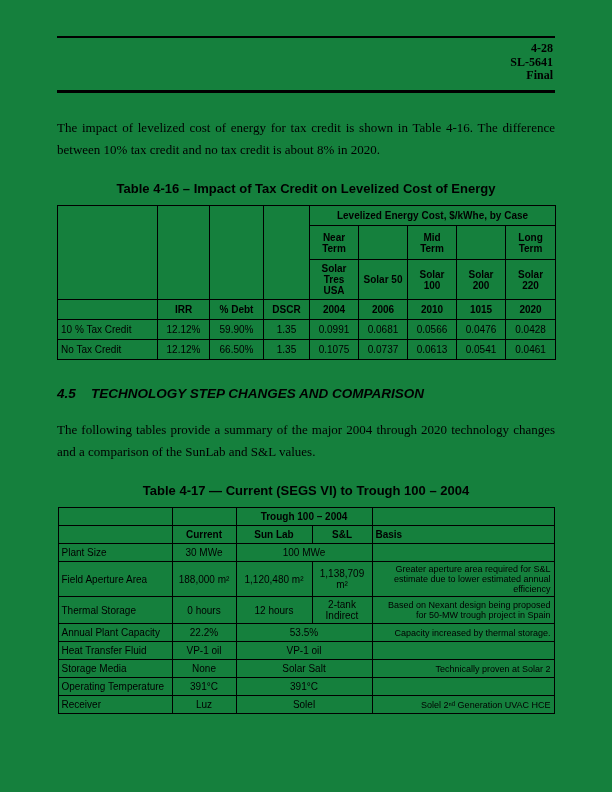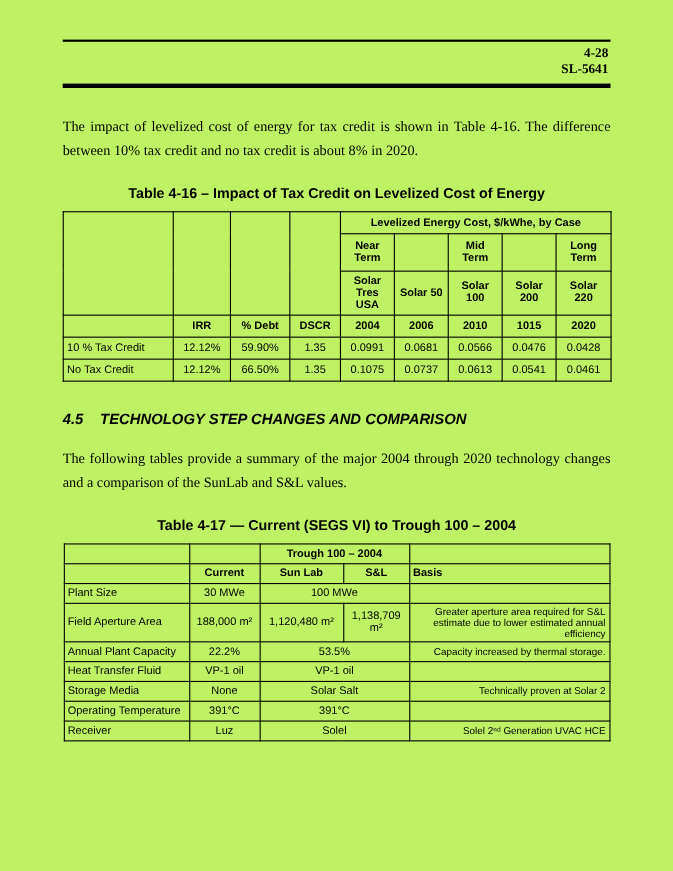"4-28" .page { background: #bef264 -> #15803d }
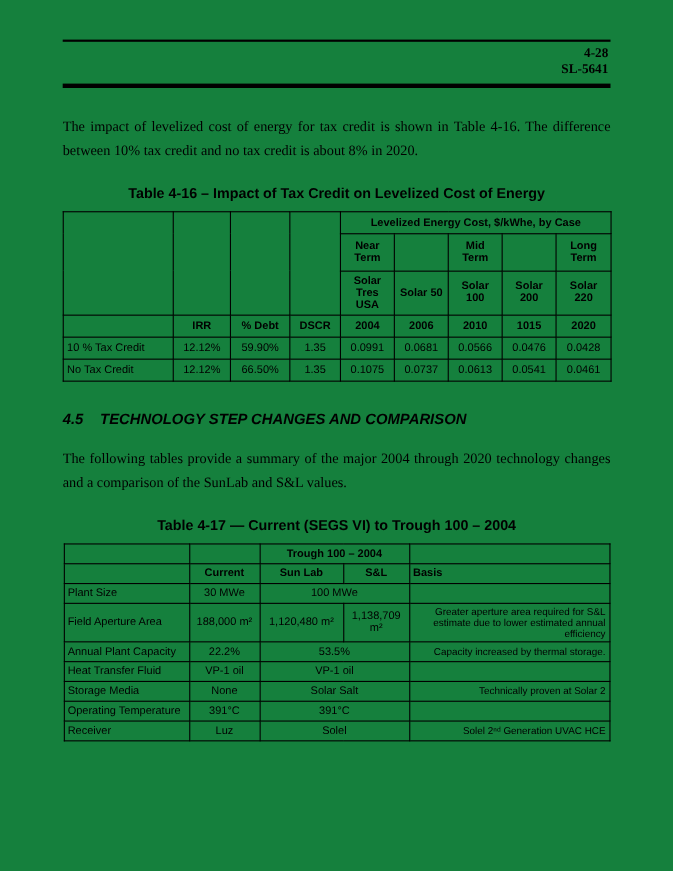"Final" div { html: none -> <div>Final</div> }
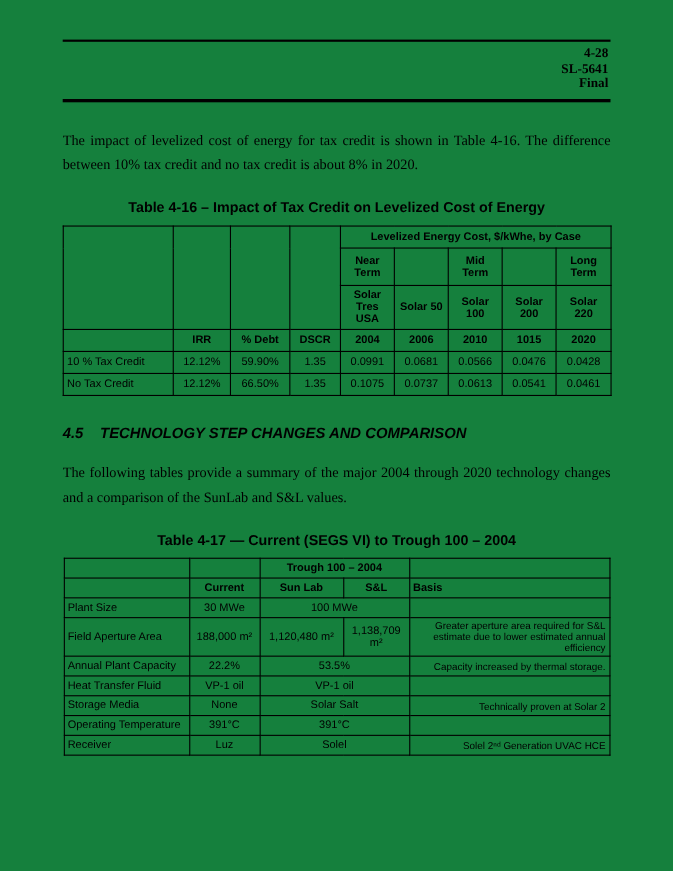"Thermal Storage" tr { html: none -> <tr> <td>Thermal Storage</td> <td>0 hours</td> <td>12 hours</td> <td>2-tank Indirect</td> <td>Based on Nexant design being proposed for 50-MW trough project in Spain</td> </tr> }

---

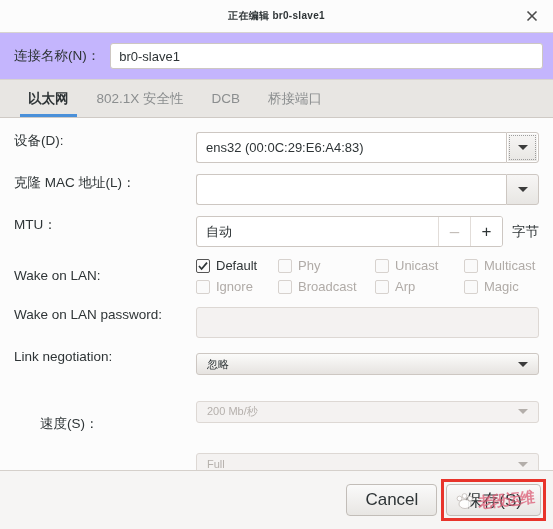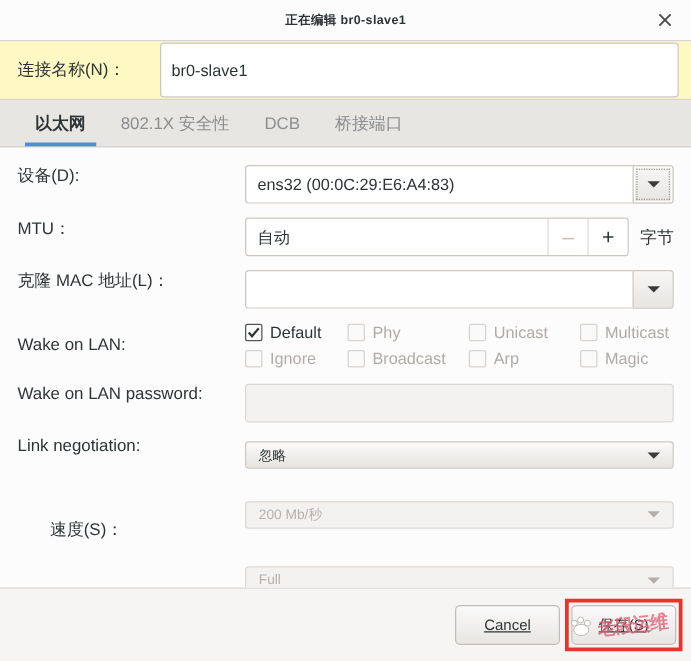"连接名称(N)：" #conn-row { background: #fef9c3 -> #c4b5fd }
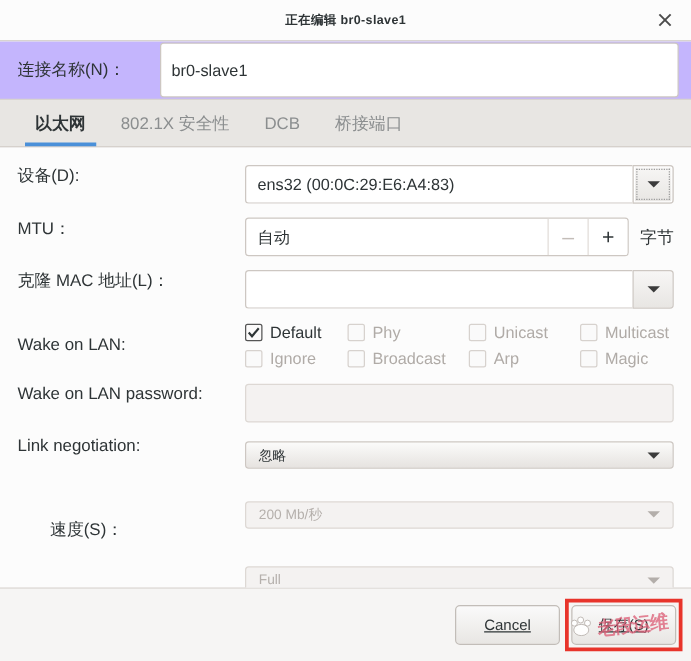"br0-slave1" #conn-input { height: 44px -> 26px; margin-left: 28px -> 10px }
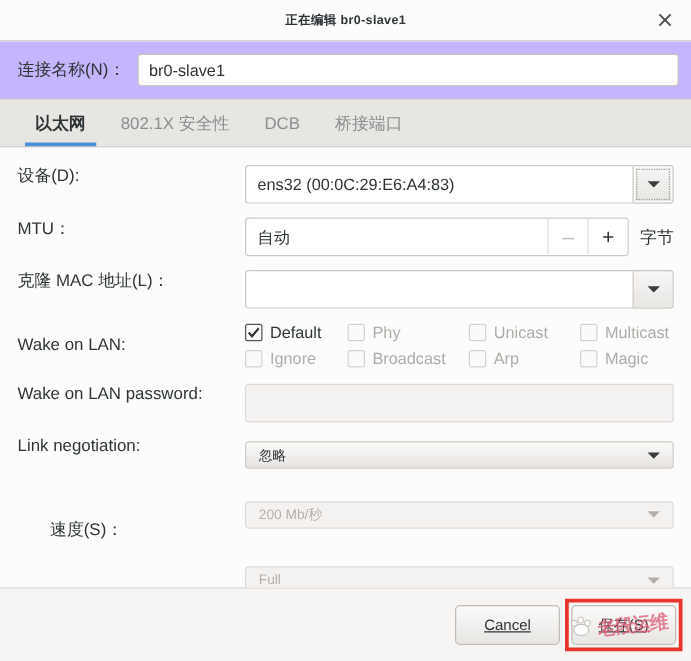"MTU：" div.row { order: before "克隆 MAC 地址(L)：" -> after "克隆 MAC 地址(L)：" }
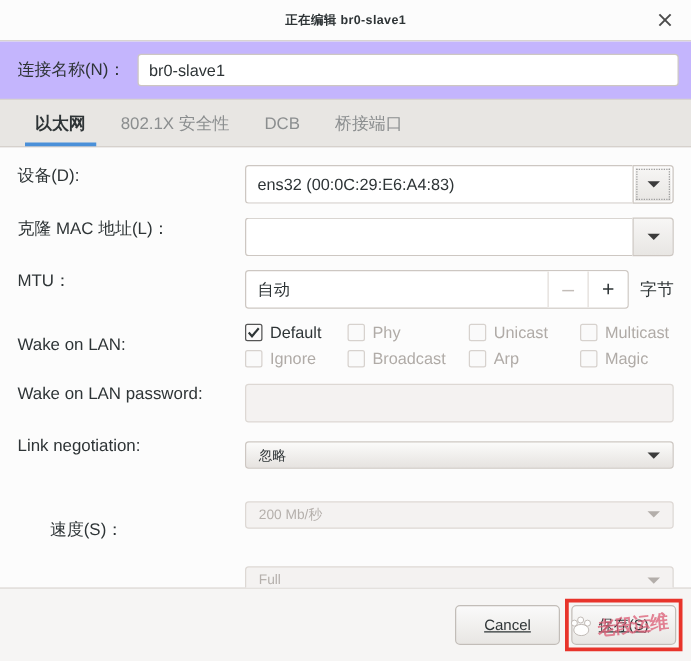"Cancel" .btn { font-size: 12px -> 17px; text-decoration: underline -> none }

• What to work on
Please repeat, exactly as written, the lines in the records above, starting with the one that has "none -> <div>Final</div>" and going on through the one that has "none -> <tr>". Pictures are to be left out.

• Response for this exercise
"Final" div { html: none -> <div>Final</div> }
"Thermal Storage" tr { html: none -> <tr> <td>Thermal Storage</td> <td>0 hours</td> <td>12 hours</td> <td>2-tank Indirect</td> <td>Based on Nexant design being proposed for 50-MW trough project in Spain</td> </tr> }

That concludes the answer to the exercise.